What needs to be done: Return every entry exactly. Leave nothing out.

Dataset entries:
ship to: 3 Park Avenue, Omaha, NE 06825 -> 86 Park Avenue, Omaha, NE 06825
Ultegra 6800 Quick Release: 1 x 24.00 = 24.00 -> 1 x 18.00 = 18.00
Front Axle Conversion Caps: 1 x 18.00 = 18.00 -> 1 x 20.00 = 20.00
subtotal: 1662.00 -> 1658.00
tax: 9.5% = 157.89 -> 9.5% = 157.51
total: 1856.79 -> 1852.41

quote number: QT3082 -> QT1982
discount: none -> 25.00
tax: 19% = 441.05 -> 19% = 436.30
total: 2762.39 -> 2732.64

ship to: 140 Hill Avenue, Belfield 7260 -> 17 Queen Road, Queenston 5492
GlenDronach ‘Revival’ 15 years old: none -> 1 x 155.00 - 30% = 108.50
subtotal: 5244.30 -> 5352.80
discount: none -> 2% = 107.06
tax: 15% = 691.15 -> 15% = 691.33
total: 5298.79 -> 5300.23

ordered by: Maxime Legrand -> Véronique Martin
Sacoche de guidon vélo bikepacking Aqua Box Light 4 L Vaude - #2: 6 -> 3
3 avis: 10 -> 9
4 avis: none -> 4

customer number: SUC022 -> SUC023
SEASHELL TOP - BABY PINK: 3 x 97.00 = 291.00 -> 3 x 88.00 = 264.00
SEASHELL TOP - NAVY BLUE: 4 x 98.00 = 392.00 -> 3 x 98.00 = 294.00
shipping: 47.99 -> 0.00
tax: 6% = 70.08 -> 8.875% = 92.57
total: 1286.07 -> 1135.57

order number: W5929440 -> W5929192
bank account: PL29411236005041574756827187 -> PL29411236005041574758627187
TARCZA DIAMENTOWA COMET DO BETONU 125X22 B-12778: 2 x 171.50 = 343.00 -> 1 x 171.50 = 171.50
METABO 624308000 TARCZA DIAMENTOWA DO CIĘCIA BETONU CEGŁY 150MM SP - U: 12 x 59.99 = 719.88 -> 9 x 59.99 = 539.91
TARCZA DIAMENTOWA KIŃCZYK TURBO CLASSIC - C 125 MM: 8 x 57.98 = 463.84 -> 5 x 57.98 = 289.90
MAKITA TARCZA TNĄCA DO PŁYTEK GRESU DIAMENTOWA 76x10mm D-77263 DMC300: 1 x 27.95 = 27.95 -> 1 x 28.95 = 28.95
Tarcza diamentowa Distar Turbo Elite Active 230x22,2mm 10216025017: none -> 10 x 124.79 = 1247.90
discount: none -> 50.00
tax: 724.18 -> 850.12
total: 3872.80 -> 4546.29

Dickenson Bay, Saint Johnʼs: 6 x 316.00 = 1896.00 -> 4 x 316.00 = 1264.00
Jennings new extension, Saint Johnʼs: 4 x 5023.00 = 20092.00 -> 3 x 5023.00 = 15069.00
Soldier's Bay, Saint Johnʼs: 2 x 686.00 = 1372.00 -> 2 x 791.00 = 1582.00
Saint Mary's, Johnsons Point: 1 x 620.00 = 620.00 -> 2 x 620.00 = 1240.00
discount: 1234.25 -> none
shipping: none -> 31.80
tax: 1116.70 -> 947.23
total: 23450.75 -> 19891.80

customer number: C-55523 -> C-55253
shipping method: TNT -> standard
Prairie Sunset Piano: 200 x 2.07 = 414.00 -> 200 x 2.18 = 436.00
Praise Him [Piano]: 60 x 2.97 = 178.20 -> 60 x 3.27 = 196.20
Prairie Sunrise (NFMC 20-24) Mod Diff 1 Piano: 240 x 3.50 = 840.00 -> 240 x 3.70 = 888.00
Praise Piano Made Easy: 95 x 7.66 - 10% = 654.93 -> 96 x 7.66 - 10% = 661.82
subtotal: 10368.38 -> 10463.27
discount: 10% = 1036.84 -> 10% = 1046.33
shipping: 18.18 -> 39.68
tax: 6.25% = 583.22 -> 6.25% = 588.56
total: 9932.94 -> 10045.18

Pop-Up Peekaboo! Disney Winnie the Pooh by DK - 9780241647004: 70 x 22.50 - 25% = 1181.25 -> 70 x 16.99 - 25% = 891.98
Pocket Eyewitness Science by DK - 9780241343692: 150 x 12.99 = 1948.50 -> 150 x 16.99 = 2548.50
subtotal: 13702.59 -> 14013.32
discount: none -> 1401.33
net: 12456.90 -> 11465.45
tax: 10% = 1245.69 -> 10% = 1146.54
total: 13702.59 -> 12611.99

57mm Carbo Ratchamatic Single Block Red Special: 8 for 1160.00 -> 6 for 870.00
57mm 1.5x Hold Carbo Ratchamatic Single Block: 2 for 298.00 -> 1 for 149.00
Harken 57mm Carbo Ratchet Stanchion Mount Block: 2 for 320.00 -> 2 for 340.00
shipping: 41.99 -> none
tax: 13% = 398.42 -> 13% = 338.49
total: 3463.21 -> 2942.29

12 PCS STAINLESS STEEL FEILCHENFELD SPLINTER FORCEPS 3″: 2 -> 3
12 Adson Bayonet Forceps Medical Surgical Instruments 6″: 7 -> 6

Exercise answer:
ship to: 3 Park Avenue, Omaha, NE 06825 -> 86 Park Avenue, Omaha, NE 06825
Ultegra 6800 Quick Release: 1 x 24.00 = 24.00 -> 1 x 18.00 = 18.00
Front Axle Conversion Caps: 1 x 18.00 = 18.00 -> 1 x 20.00 = 20.00
subtotal: 1662.00 -> 1658.00
tax: 9.5% = 157.89 -> 9.5% = 157.51
total: 1856.79 -> 1852.41

quote number: QT3082 -> QT1982
discount: none -> 25.00
tax: 19% = 441.05 -> 19% = 436.30
total: 2762.39 -> 2732.64

ship to: 140 Hill Avenue, Belfield 7260 -> 17 Queen Road, Queenston 5492
GlenDronach ‘Revival’ 15 years old: none -> 1 x 155.00 - 30% = 108.50
subtotal: 5244.30 -> 5352.80
discount: none -> 2% = 107.06
tax: 15% = 691.15 -> 15% = 691.33
total: 5298.79 -> 5300.23

ordered by: Maxime Legrand -> Véronique Martin
Sacoche de guidon vélo bikepacking Aqua Box Light 4 L Vaude - #2: 6 -> 3
3 avis: 10 -> 9
4 avis: none -> 4

customer number: SUC022 -> SUC023
SEASHELL TOP - BABY PINK: 3 x 97.00 = 291.00 -> 3 x 88.00 = 264.00
SEASHELL TOP - NAVY BLUE: 4 x 98.00 = 392.00 -> 3 x 98.00 = 294.00
shipping: 47.99 -> 0.00
tax: 6% = 70.08 -> 8.875% = 92.57
total: 1286.07 -> 1135.57

order number: W5929440 -> W5929192
bank account: PL29411236005041574756827187 -> PL29411236005041574758627187
TARCZA DIAMENTOWA COMET DO BETONU 125X22 B-12778: 2 x 171.50 = 343.00 -> 1 x 171.50 = 171.50
METABO 624308000 TARCZA DIAMENTOWA DO CIĘCIA BETONU CEGŁY 150MM SP - U: 12 x 59.99 = 719.88 -> 9 x 59.99 = 539.91
TARCZA DIAMENTOWA KIŃCZYK TURBO CLASSIC - C 125 MM: 8 x 57.98 = 463.84 -> 5 x 57.98 = 289.90
MAKITA TARCZA TNĄCA DO PŁYTEK GRESU DIAMENTOWA 76x10mm D-77263 DMC300: 1 x 27.95 = 27.95 -> 1 x 28.95 = 28.95
Tarcza diamentowa Distar Turbo Elite Active 230x22,2mm 10216025017: none -> 10 x 124.79 = 1247.90
discount: none -> 50.00
tax: 724.18 -> 850.12
total: 3872.80 -> 4546.29

Dickenson Bay, Saint Johnʼs: 6 x 316.00 = 1896.00 -> 4 x 316.00 = 1264.00
Jennings new extension, Saint Johnʼs: 4 x 5023.00 = 20092.00 -> 3 x 5023.00 = 15069.00
Soldier's Bay, Saint Johnʼs: 2 x 686.00 = 1372.00 -> 2 x 791.00 = 1582.00
Saint Mary's, Johnsons Point: 1 x 620.00 = 620.00 -> 2 x 620.00 = 1240.00
discount: 1234.25 -> none
shipping: none -> 31.80
tax: 1116.70 -> 947.23
total: 23450.75 -> 19891.80

customer number: C-55523 -> C-55253
shipping method: TNT -> standard
Prairie Sunset Piano: 200 x 2.07 = 414.00 -> 200 x 2.18 = 436.00
Praise Him [Piano]: 60 x 2.97 = 178.20 -> 60 x 3.27 = 196.20
Prairie Sunrise (NFMC 20-24) Mod Diff 1 Piano: 240 x 3.50 = 840.00 -> 240 x 3.70 = 888.00
Praise Piano Made Easy: 95 x 7.66 - 10% = 654.93 -> 96 x 7.66 - 10% = 661.82
subtotal: 10368.38 -> 10463.27
discount: 10% = 1036.84 -> 10% = 1046.33
shipping: 18.18 -> 39.68
tax: 6.25% = 583.22 -> 6.25% = 588.56
total: 9932.94 -> 10045.18

Pop-Up Peekaboo! Disney Winnie the Pooh by DK - 9780241647004: 70 x 22.50 - 25% = 1181.25 -> 70 x 16.99 - 25% = 891.98
Pocket Eyewitness Science by DK - 9780241343692: 150 x 12.99 = 1948.50 -> 150 x 16.99 = 2548.50
subtotal: 13702.59 -> 14013.32
discount: none -> 1401.33
net: 12456.90 -> 11465.45
tax: 10% = 1245.69 -> 10% = 1146.54
total: 13702.59 -> 12611.99

57mm Carbo Ratchamatic Single Block Red Special: 8 for 1160.00 -> 6 for 870.00
57mm 1.5x Hold Carbo Ratchamatic Single Block: 2 for 298.00 -> 1 for 149.00
Harken 57mm Carbo Ratchet Stanchion Mount Block: 2 for 320.00 -> 2 for 340.00
shipping: 41.99 -> none
tax: 13% = 398.42 -> 13% = 338.49
total: 3463.21 -> 2942.29

12 PCS STAINLESS STEEL FEILCHENFELD SPLINTER FORCEPS 3″: 2 -> 3
12 Adson Bayonet Forceps Medical Surgical Instruments 6″: 7 -> 6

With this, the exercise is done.